Find the line with "- Consider multiple" in the entries below. Repeat it, every following line, and the line with "your project by", exactly and with nothing added.

:::

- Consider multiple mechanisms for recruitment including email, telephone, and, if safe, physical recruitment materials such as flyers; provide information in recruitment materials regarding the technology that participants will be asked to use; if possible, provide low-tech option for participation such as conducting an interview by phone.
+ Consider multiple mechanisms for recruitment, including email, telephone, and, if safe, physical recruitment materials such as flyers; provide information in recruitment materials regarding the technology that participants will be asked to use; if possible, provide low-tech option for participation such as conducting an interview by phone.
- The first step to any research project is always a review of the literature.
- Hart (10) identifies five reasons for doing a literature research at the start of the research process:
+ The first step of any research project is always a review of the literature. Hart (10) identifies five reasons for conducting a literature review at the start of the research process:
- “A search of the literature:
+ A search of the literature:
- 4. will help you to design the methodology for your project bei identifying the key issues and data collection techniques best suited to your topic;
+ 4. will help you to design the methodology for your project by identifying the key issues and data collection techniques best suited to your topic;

:::

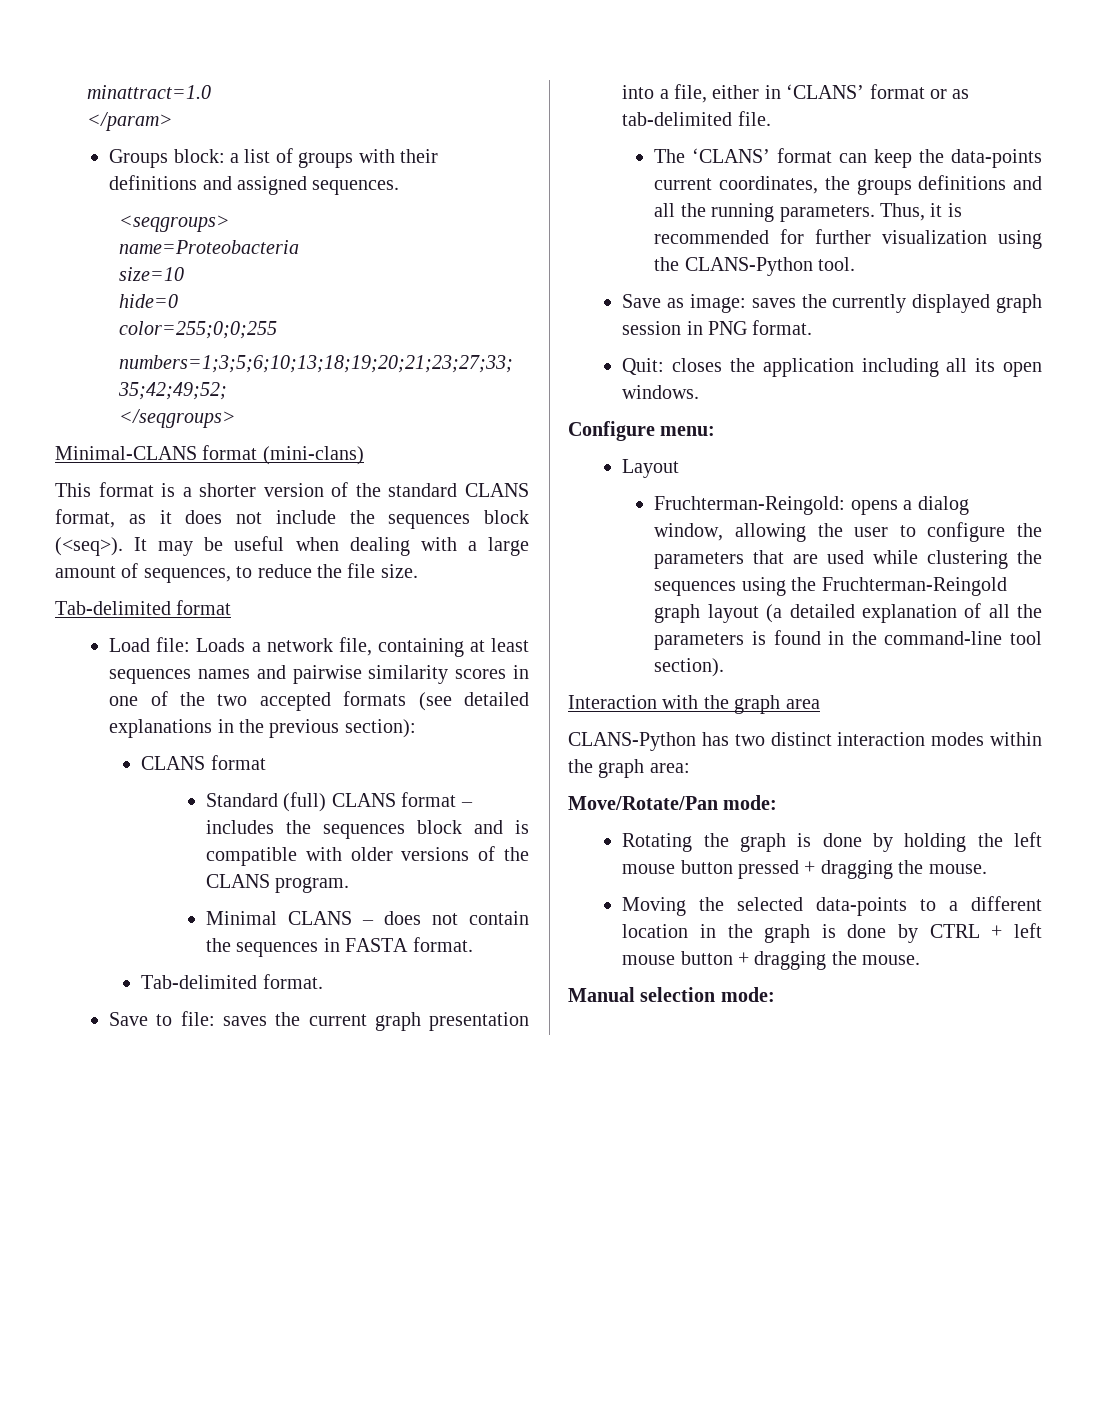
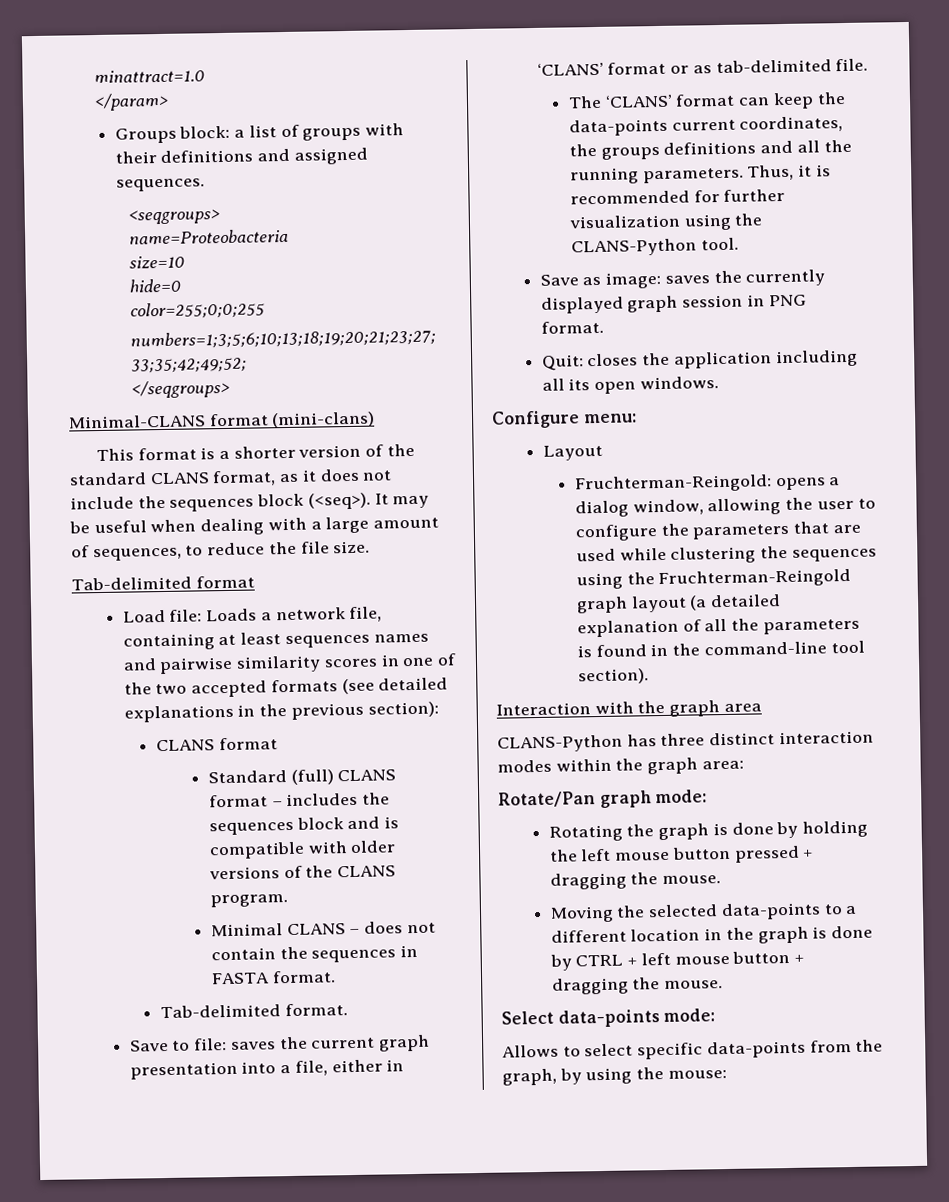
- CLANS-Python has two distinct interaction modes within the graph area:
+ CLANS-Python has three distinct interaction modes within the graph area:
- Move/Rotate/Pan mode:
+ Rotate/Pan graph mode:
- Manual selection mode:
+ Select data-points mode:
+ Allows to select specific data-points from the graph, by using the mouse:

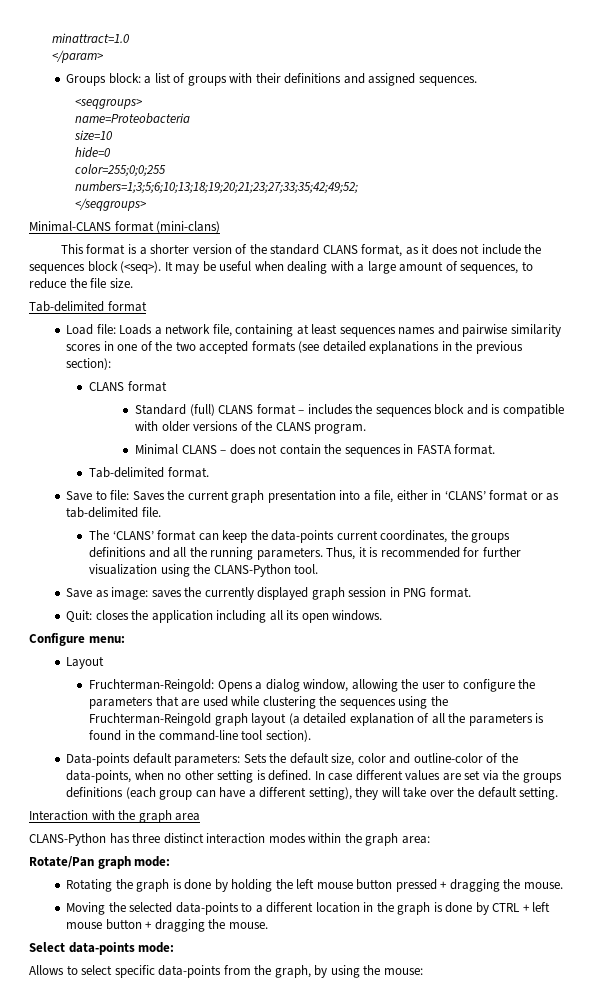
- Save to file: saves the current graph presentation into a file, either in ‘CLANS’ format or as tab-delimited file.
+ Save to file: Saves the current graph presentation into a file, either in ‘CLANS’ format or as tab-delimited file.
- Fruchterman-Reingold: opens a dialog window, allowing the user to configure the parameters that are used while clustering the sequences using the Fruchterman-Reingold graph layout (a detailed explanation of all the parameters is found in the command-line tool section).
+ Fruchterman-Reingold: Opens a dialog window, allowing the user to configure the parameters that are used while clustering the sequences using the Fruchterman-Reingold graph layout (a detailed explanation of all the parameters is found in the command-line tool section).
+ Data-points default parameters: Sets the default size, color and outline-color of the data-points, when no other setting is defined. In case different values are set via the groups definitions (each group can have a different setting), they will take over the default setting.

:::

■ **ANSWER FOR THIS EXERCISE**
- Consider multiple mechanisms for recruitment including email, telephone, and, if safe, physical recruitment materials such as flyers; provide information in recruitment materials regarding the technology that participants will be asked to use; if possible, provide low-tech option for participation such as conducting an interview by phone.
+ Consider multiple mechanisms for recruitment, including email, telephone, and, if safe, physical recruitment materials such as flyers; provide information in recruitment materials regarding the technology that participants will be asked to use; if possible, provide low-tech option for participation such as conducting an interview by phone.
- The first step to any research project is always a review of the literature.
- Hart (10) identifies five reasons for doing a literature research at the start of the research process:
+ The first step of any research project is always a review of the literature. Hart (10) identifies five reasons for conducting a literature review at the start of the research process:
- “A search of the literature:
+ A search of the literature:
- 4. will help you to design the methodology for your project bei identifying the key issues and data collection techniques best suited to your topic;
+ 4. will help you to design the methodology for your project by identifying the key issues and data collection techniques best suited to your topic;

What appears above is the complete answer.